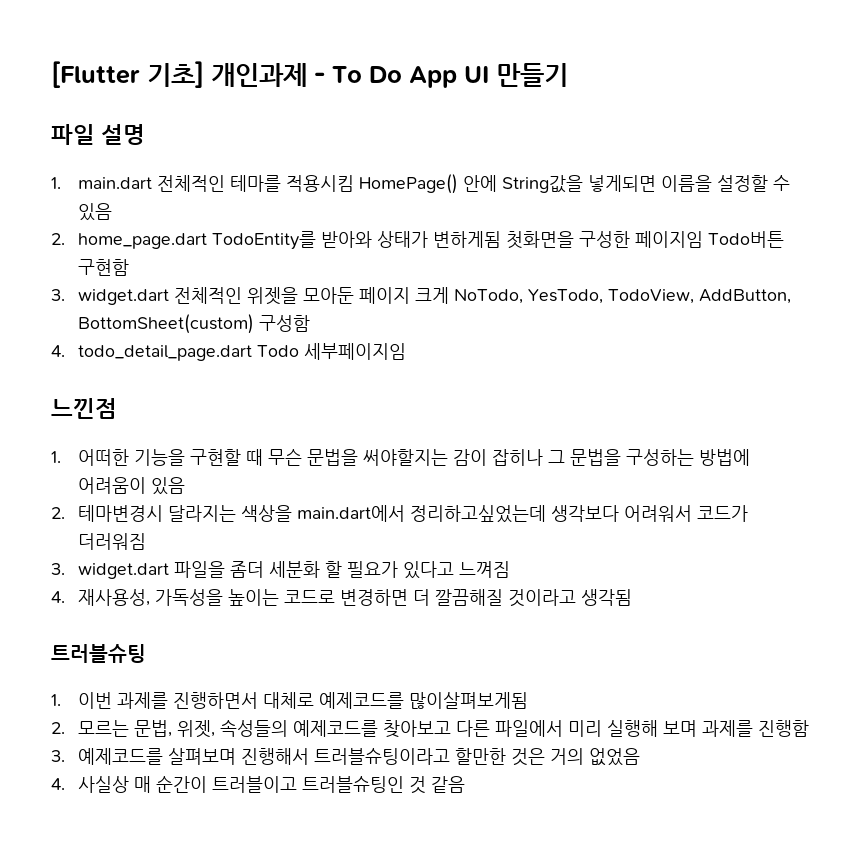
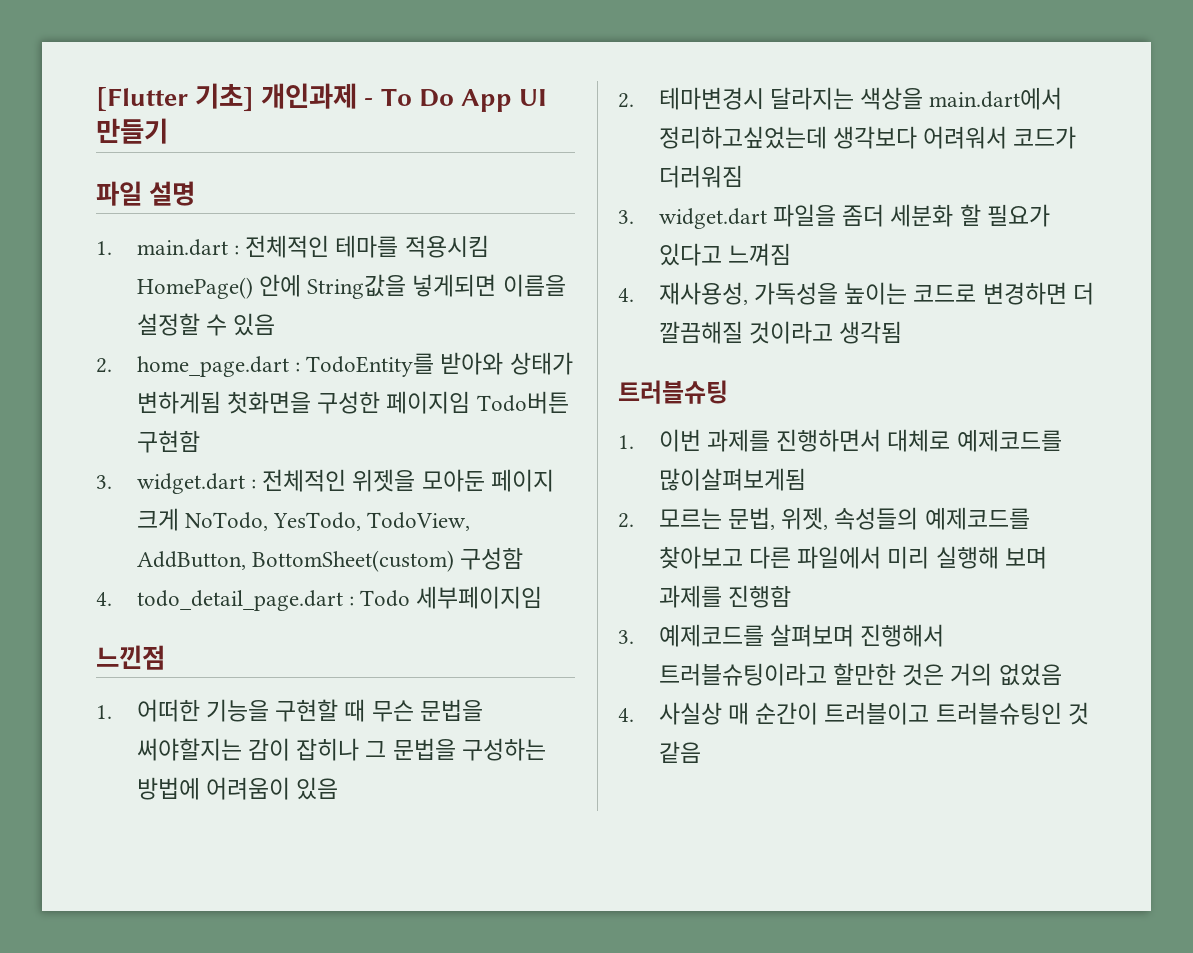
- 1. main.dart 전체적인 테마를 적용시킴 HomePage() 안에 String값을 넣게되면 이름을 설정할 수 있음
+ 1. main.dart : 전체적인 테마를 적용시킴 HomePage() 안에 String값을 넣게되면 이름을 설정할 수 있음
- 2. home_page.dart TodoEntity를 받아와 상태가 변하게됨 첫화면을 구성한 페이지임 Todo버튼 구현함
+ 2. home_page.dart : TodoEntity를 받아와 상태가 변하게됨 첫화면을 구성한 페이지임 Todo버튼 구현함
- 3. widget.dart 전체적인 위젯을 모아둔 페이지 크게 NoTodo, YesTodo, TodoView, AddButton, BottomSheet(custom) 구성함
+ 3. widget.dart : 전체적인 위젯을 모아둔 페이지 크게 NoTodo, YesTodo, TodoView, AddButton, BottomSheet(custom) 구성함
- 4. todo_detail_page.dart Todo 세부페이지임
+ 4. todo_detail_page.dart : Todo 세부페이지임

..............................

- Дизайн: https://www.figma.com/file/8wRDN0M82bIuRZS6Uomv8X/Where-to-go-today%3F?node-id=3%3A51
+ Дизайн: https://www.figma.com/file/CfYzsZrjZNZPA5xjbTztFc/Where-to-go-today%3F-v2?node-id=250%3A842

..............................

--- Required action ---
Copy out, exactly and alone, the lines of the entries above between the ones holding "- 4. todo_detail_page.dart Todo 세부페이지임" and "todo_detail_page.dart : Todo 세부페이지임", inclusive.

--- Response to the exercise ---
- 4. todo_detail_page.dart Todo 세부페이지임
+ 4. todo_detail_page.dart : Todo 세부페이지임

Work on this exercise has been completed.